Qehwa AI Key Benchmark Highlights:
- English to Pashto Translation: 90% accuracy.
- Urdu to Pashto Translation: 84% accuracy.
- Subject-Specific Accuracy: The model scored a stellar 90% in categories concerning Culture and History, Health and Daily Life, and Geography and Nature.
The chatbot currently supports user prompts in English, Urdu, and Pashto, while generating its responses in pure, grammatically correct Pashto.
How to Install and Run Qehwa AI
For developers looking to run the model locally, Qehwa is optimized for consumer hardware:
- Unsloth Integration: The model can be run using Unsloth, a popular open-source tool that makes fine-tuning and running LLMs significantly faster and reduces memory consumption.
- BitsAndBytes (4-bit Quantization): By utilizing 4-bit quantization (a compression technique), the model’s size is drastically shrunk. This allows users to run the 7-billion parameter model on standard consumer graphics cards (such as an 8GB gaming GPU) rather than requiring highly expensive enterprise server hardware.
With the launch of Qehwa, Pashto speakers finally have an AI tool designed explicitly for their language and culture, marking a significant milestone in Pakistan’s growing AI landscape.
What is Qehwa AI?
Qehwa AI is the world’s first Large Language Model (LLM) and chatbot built specifically for the Pashto language. Developed by Pakistani developer Junaid Ahmed, it focuses on the Peshawari dialect and is designed to accurately understand Pashto grammar, vocabulary, and cultural nuances.
How is Qehwa different from global AI models like ChatGPT?

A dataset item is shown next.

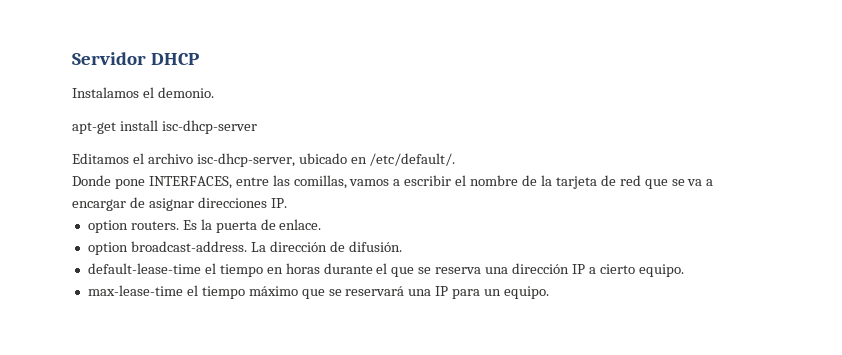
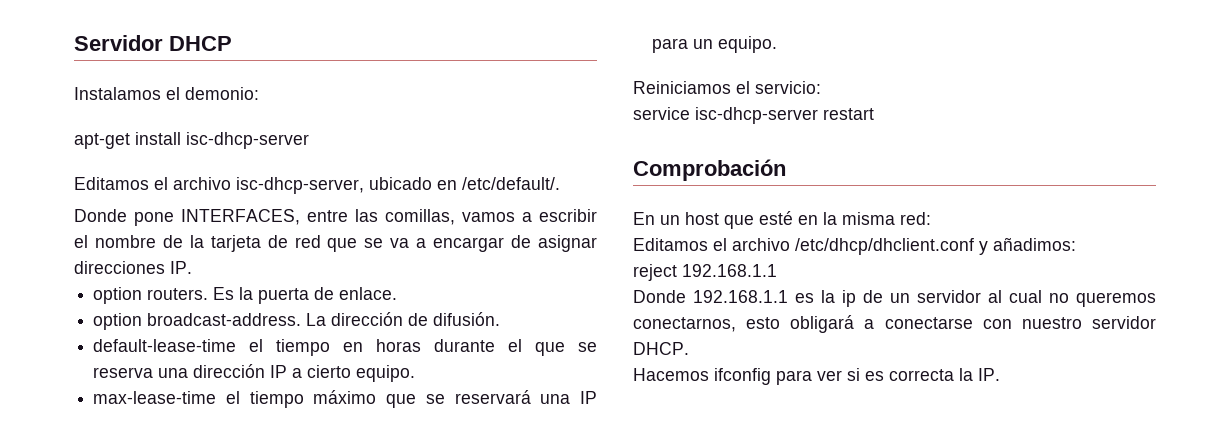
[157,87,214,98] demonio. -> [185,87,259,100] demonio:
(550, 292) none -> [633,81,821,94] [633,107,874,124] [633,159,786,181] [633,211,931,229] [633,237,1076,255] [633,264,777,281] [633,290,1156,307] [633,315,1156,333] [633,342,689,355] [633,368,1000,385] // Reiniciamos el servicio: // service isc-dhcp-server restart // Comprobación // En un host que esté en la misma red: // Editamos el archivo /etc/dhcp/dhclient.conf y añadimos: // reject 192.168.1.1 // Donde 192.168.1.1 es la ip de un servidor al cual no queremos conectarnos, esto obligará a conectarse con nuestro servidor DHCP. // Hacemos ifconfig para ver si es correcta la IP.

While global AI models support many languages, they often struggle with the cultural context and localized grammar of regional languages like Pashto. Qehwa was trained specifically on 3.4 million Pakistani Pashto documents, making its responses highly accurate and culturally relevant for Pashto speakers.
Can Qehwa translate other languages into Pashto?

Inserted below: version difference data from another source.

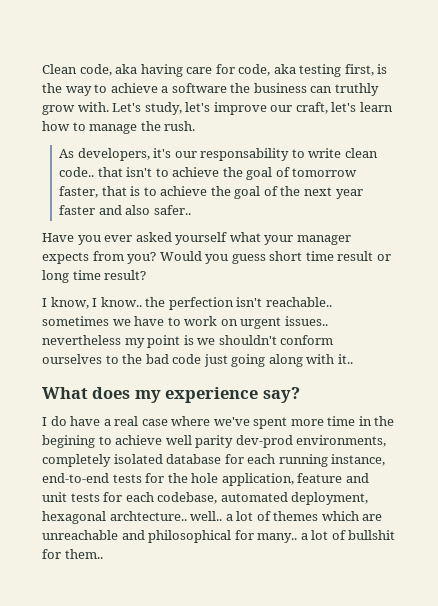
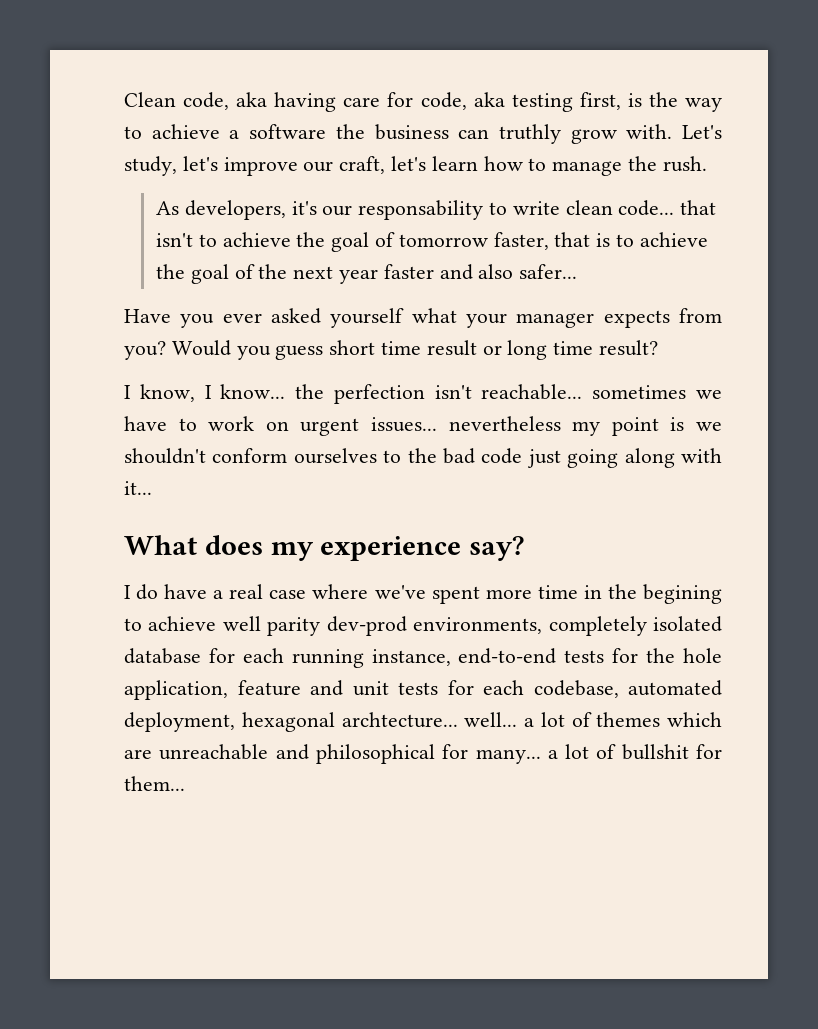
[59,167,95,177] code.. -> [618,200,675,216] code...
[153,205,191,215] safer.. -> [519,264,578,279] safer...
[100,297,142,307] know.. -> [220,384,286,399] know...
[265,297,332,307] reachable.. -> [481,384,583,400] reachable...
[284,316,328,326] issues.. -> [371,417,437,432] issues...
[337,354,353,364] it.. -> [124,481,152,495] it...
[109,511,223,521] archtecture.. well.. -> [341,712,518,728] archtecture... well...
[257,533,298,543] many.. -> [475,749,541,764] many...
[64,549,103,559] them.. -> [124,776,185,791] them...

Yes. Qehwa accepts user prompts in English, Urdu, and Pashto. It is highly proficient in translation, achieving a 90% accuracy rate for English-to-Pashto translation and an 84% accuracy rate for Urdu-to-Pashto translation in benchmark tests.
Do I need a supercomputer to run Qehwa AI?
No. Because the developer utilized a compression technique called 4-bit quantization, the model’s size has been significantly reduced. This allows developers and tech enthusiasts to run Qehwa locally on standard consumer-grade computers with regular graphics cards (like an 8GB gaming GPU).
Is Qehwa AI free to use?
Yes, Qehwa was developed as a completely free and open-source project. Researchers, students, and developers can access the model, explore its code, and integrate it into their own applications without any cost.